The Ontario Teachers’ Pension Plan is protesting executive pay at U.S. phone giant Sprint Nextel Corp., announcing it has voted against the re-election of the company’s CEO and five board members.
The decision comes after chief executive officer Dan Hesse announced Friday he would take a pay cut because of shareholder complaints about his $12-million (U.S.) pay package last year. But Teachers said Monday the changes “only partially alleviate” its concerns.
“We therefore do not support his re-election to the board,” the pension giant said.
Teachers, one of Canada’s largest pension plans, owns about 4 per cent of Sprint’s shares, making it a key investor at the widely held telecommunications giant.
Mr. Hesse earned compensation worth $11.9-million in 2011, including $5.7-million of cash bonuses and $5-million of stock and option awards.
On Friday, Sprint said Mr. Hesse will take a cut in pay this year.
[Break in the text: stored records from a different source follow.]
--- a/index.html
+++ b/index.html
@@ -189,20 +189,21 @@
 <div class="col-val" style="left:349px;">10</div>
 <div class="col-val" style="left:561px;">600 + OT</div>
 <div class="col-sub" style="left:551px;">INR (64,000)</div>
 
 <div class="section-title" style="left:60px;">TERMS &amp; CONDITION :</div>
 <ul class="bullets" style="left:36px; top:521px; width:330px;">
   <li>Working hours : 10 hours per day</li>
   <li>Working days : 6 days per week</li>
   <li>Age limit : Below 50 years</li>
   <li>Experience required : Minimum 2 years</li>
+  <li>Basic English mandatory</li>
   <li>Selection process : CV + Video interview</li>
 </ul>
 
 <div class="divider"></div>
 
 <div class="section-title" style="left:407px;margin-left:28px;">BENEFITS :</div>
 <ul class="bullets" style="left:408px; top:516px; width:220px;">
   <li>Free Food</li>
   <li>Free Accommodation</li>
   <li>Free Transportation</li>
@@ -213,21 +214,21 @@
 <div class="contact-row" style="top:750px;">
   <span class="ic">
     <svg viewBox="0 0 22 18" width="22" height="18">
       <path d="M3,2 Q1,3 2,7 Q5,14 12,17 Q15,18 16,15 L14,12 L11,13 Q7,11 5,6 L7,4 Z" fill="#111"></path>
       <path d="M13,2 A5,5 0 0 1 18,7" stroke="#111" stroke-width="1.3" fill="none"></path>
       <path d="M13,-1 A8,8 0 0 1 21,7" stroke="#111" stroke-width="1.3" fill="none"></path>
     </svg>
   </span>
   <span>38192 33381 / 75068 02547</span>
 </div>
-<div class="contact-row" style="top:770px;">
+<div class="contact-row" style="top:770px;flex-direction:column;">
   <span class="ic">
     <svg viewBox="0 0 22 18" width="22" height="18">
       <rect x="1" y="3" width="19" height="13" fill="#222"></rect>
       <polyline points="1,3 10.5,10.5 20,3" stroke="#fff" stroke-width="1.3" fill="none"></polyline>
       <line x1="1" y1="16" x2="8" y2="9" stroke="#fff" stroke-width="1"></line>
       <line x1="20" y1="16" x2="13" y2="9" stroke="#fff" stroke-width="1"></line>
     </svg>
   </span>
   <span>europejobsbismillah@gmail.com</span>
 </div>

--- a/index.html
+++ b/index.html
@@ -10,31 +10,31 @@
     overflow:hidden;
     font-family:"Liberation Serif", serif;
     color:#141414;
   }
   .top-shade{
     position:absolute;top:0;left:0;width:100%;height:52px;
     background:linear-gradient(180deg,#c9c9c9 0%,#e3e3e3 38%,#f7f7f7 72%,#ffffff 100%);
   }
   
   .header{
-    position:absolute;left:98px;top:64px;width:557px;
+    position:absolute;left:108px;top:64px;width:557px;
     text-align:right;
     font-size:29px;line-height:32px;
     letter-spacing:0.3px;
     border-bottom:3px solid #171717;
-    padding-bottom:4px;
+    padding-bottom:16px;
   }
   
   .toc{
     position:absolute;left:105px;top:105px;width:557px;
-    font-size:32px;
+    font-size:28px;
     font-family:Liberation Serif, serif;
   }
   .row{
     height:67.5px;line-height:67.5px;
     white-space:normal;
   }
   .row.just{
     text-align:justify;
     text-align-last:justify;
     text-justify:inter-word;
His 2012 pay will be cut by $346,000 to repay incentive payments he has already received, and he said he will forfeit additional amounts he was eligible to receive under 2011 and 2012 incentive plans.
Mr. Hesse said his total voluntary reduction adds up to $3.25-million of foregone compensation, and the changes will reset his 2012 incentive pay targets to 2010 levels.
The reduction came after shareholders complained about the financial hit Sprint has taken on a $15-billion program to sell Apple’s iPhone at rates that include high subsidy payments to Apple.
Teachers sent a four-page letter in January to Gordon Bethune, chairman of Sprint’s compensation committee, complaining about the lack of linkage between Sprint’s pay and its recent performance.
In the letter, Teachers said Sprint has been cutting its annual operating income target -- known at Sprint as “OIBDA” or operating income before depreciation and amortization -- used to calculate executive pay. The reduction in the target gives executives “the potential of being rewarded for achieving lower performance targets on a year-over-year comparison,” the January letter said.
The letter said the compensation committee should provide “a clear rationale” for adjusting the target downward since 2007.
“We find it unacceptable that the committee continues to lower OIBDA year over year and believe that this continual reduction in OIBDA has caused an unprecedented decline in the share price,” Teachers said.
Teachers also detailed concerns about the design of the company’s long-term restricted share unit plan and its performance unit plan for executives.
Teachers said this week it believes the board has been unresponsive to its concerns about pay structure and still supports “various characteristics of the compensation plan that we continue to believe are inappropriate.”
In addition to voting against the re-election of Mr. Hesse and Mr. Bethune at Sprint’s May 15 annual meeting, Teachers said it has voted against the re-election of chairman James Hance and compensation committee members Janet Hill, William Nuti and Rodney O’Neal. The pension fund also voted against the compensation plan under Sprint’s annual say-on-pay advisory vote.